[Opening Input material section]

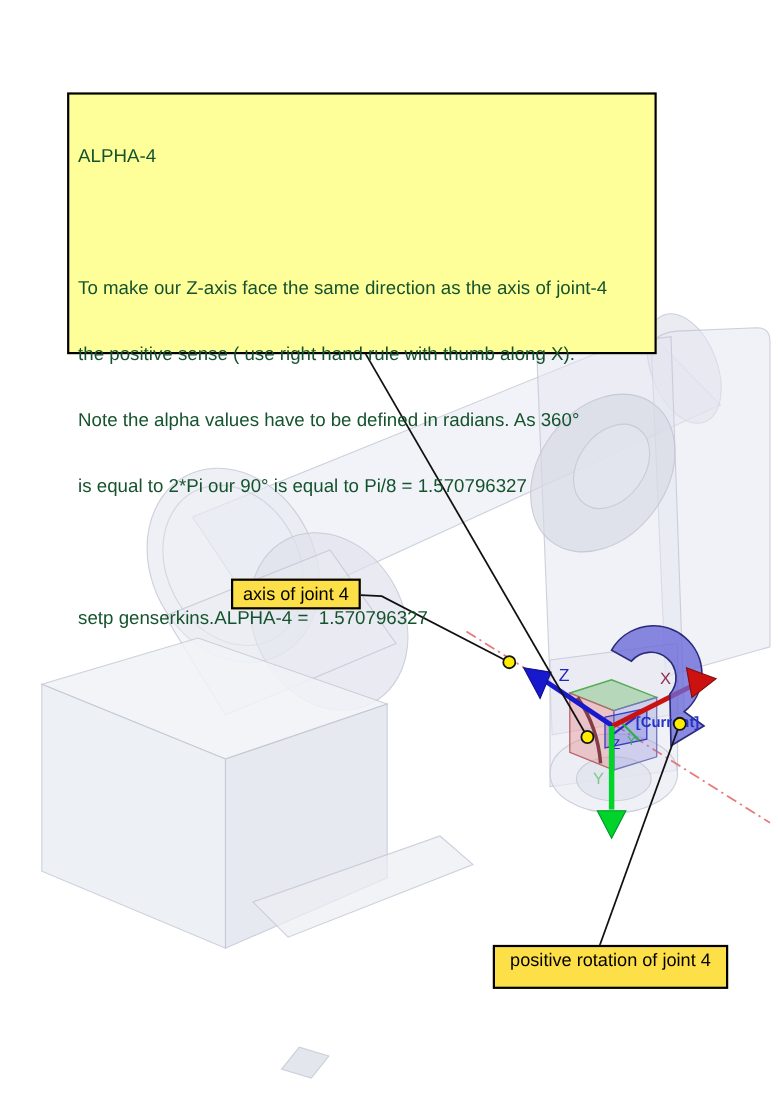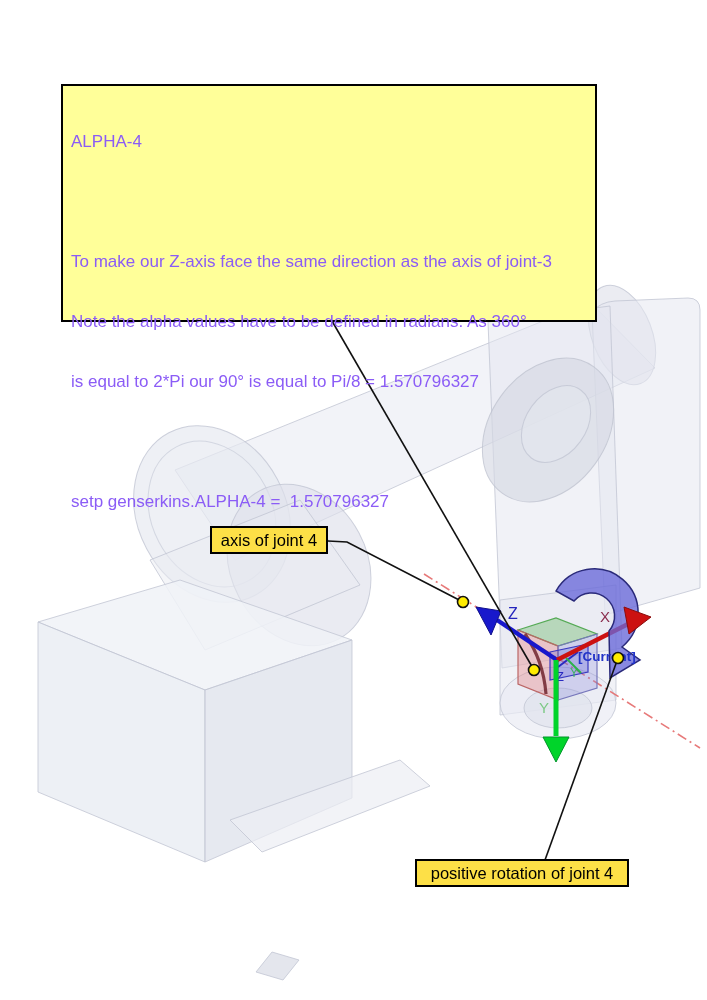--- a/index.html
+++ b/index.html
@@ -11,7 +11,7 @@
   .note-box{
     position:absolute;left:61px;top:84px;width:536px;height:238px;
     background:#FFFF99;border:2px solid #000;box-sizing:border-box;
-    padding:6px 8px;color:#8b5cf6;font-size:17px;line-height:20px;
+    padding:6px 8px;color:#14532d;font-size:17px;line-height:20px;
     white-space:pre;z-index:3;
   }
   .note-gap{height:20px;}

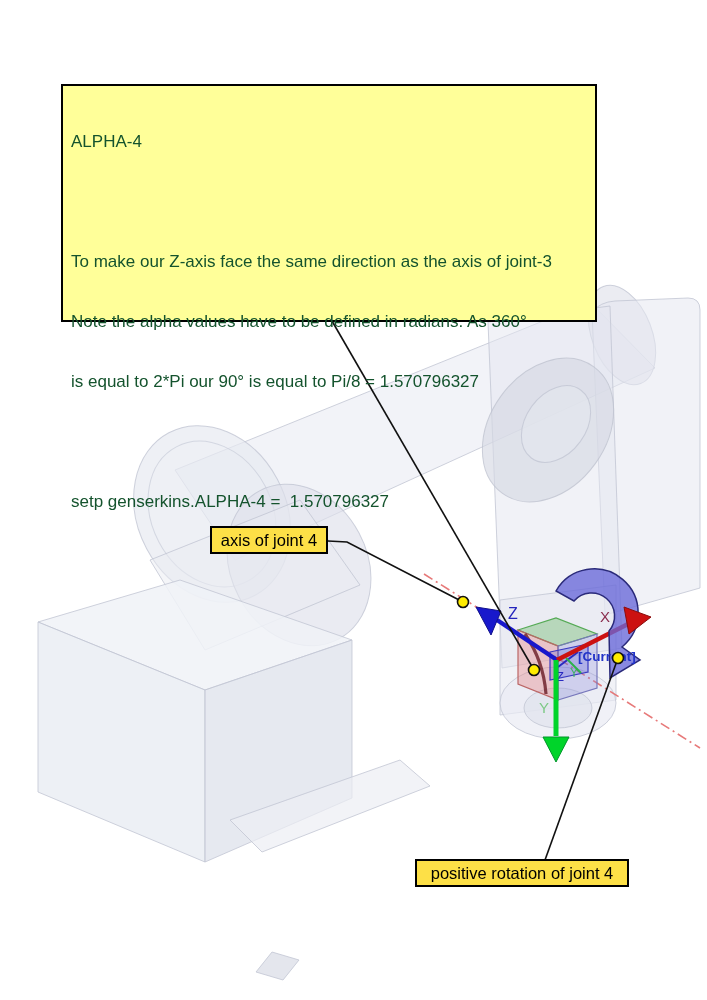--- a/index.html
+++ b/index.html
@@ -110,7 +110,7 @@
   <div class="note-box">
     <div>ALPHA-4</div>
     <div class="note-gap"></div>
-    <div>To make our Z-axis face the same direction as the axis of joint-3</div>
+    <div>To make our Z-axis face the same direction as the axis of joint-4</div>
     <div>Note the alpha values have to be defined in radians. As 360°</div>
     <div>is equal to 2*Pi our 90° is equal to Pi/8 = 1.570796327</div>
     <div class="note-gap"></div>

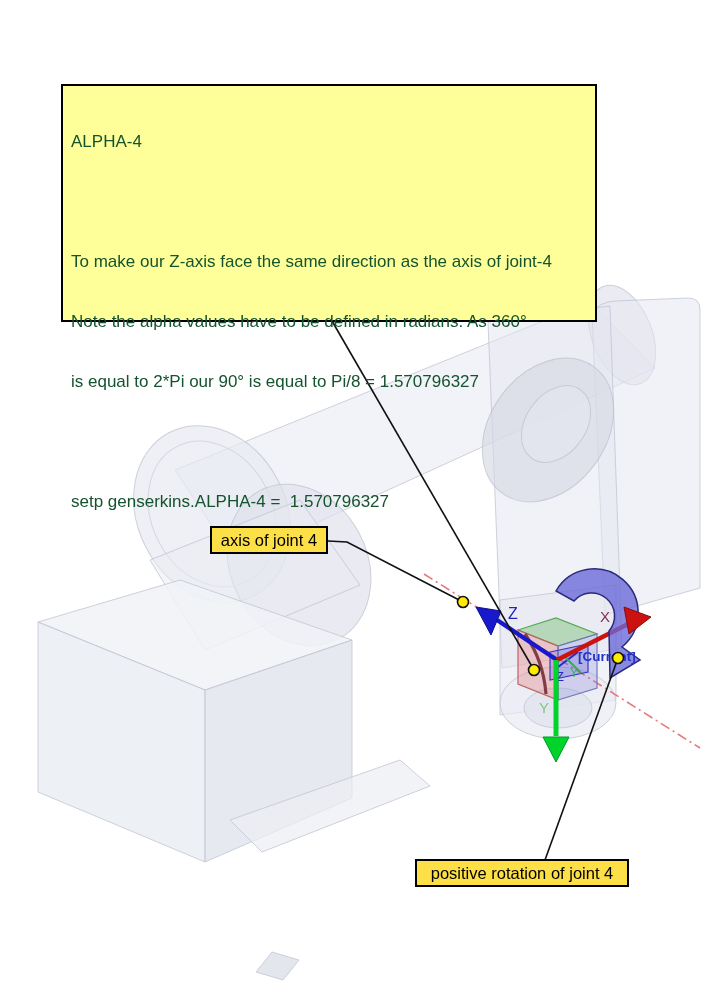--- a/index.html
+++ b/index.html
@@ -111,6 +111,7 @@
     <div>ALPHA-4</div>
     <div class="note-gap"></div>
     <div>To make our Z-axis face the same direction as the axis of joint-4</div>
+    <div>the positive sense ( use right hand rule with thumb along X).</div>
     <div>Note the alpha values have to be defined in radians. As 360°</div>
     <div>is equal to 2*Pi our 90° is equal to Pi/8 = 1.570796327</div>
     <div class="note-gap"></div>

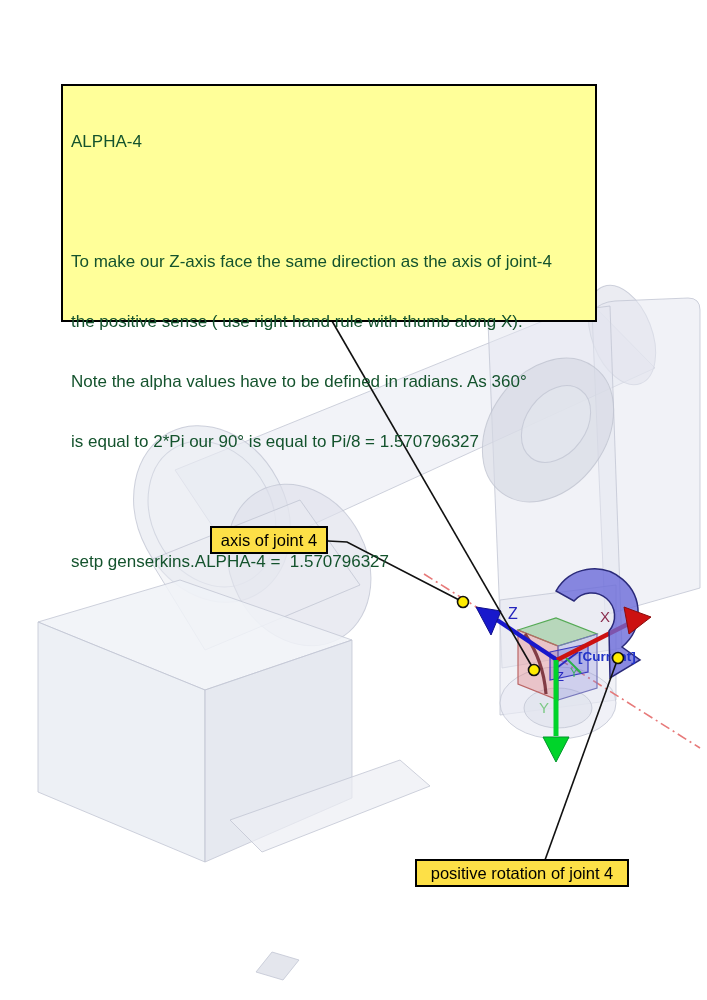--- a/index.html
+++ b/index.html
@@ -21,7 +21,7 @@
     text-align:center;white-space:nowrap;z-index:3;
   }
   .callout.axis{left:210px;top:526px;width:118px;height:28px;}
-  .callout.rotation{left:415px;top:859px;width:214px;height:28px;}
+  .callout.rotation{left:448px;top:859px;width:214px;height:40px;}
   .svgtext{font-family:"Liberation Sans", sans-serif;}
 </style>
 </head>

[Closing Input material section]

Every last line above must be reproduced as written, and no pictures belong in the copy.

--- a/index.html
+++ b/index.html
@@ -11,7 +11,7 @@
   .note-box{
     position:absolute;left:61px;top:84px;width:536px;height:238px;
     background:#FFFF99;border:2px solid #000;box-sizing:border-box;
-    padding:6px 8px;color:#8b5cf6;font-size:17px;line-height:20px;
+    padding:6px 8px;color:#14532d;font-size:17px;line-height:20px;
     white-space:pre;z-index:3;
   }
   .note-gap{height:20px;}

--- a/index.html
+++ b/index.html
@@ -110,7 +110,7 @@
   <div class="note-box">
     <div>ALPHA-4</div>
     <div class="note-gap"></div>
-    <div>To make our Z-axis face the same direction as the axis of joint-3</div>
+    <div>To make our Z-axis face the same direction as the axis of joint-4</div>
     <div>Note the alpha values have to be defined in radians. As 360°</div>
     <div>is equal to 2*Pi our 90° is equal to Pi/8 = 1.570796327</div>
     <div class="note-gap"></div>

--- a/index.html
+++ b/index.html
@@ -111,6 +111,7 @@
     <div>ALPHA-4</div>
     <div class="note-gap"></div>
     <div>To make our Z-axis face the same direction as the axis of joint-4</div>
+    <div>the positive sense ( use right hand rule with thumb along X).</div>
     <div>Note the alpha values have to be defined in radians. As 360°</div>
     <div>is equal to 2*Pi our 90° is equal to Pi/8 = 1.570796327</div>
     <div class="note-gap"></div>

--- a/index.html
+++ b/index.html
@@ -21,7 +21,7 @@
     text-align:center;white-space:nowrap;z-index:3;
   }
   .callout.axis{left:210px;top:526px;width:118px;height:28px;}
-  .callout.rotation{left:415px;top:859px;width:214px;height:28px;}
+  .callout.rotation{left:448px;top:859px;width:214px;height:40px;}
   .svgtext{font-family:"Liberation Sans", sans-serif;}
 </style>
 </head>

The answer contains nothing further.